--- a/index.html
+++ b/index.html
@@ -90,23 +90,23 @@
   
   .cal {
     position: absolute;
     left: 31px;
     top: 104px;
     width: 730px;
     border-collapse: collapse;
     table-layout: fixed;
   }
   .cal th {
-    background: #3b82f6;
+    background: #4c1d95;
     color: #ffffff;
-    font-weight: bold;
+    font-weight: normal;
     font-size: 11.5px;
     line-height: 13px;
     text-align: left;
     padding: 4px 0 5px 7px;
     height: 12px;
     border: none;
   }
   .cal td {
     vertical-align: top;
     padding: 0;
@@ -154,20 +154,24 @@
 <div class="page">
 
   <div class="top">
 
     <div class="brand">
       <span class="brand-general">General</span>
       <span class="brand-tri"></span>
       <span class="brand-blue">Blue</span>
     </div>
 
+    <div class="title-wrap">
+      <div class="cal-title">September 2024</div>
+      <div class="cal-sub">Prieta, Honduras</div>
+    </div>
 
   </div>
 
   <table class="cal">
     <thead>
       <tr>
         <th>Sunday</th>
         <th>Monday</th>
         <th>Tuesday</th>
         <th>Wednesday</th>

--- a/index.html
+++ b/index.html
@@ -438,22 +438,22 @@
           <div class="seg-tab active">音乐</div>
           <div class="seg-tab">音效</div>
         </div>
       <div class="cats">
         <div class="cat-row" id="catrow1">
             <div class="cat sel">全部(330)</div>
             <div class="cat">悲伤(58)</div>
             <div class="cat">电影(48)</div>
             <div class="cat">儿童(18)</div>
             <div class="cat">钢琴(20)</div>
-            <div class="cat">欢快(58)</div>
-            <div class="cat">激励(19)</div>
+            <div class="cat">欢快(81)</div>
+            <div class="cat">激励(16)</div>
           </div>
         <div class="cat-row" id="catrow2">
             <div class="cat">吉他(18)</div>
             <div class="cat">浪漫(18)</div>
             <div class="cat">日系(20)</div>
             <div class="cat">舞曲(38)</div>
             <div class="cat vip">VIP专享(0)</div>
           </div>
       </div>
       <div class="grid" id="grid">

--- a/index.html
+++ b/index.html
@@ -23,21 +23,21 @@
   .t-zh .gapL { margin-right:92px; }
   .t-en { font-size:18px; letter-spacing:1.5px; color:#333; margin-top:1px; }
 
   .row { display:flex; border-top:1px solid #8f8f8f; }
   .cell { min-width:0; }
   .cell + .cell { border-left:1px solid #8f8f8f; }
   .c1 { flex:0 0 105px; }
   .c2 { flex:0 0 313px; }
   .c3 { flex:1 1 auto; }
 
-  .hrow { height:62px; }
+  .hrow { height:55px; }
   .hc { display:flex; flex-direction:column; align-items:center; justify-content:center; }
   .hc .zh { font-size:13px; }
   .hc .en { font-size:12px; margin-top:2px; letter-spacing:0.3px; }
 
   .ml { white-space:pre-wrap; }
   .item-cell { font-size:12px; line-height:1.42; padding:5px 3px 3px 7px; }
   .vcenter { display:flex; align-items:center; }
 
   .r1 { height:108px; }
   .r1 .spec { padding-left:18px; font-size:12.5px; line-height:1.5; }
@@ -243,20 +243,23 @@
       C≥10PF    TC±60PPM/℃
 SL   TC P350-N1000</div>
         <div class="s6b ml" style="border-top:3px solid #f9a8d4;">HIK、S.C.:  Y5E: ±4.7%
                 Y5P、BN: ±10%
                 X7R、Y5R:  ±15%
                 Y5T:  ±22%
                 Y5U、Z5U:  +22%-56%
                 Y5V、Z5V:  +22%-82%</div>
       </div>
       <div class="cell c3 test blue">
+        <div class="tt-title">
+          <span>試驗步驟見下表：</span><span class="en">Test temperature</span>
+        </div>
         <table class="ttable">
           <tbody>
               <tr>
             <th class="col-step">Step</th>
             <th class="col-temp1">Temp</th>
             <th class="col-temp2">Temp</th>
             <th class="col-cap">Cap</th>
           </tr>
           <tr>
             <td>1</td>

**Your instructions**. Look through the records above and report how many lines hold the word "table", giving only the number.

**Written reply**. 3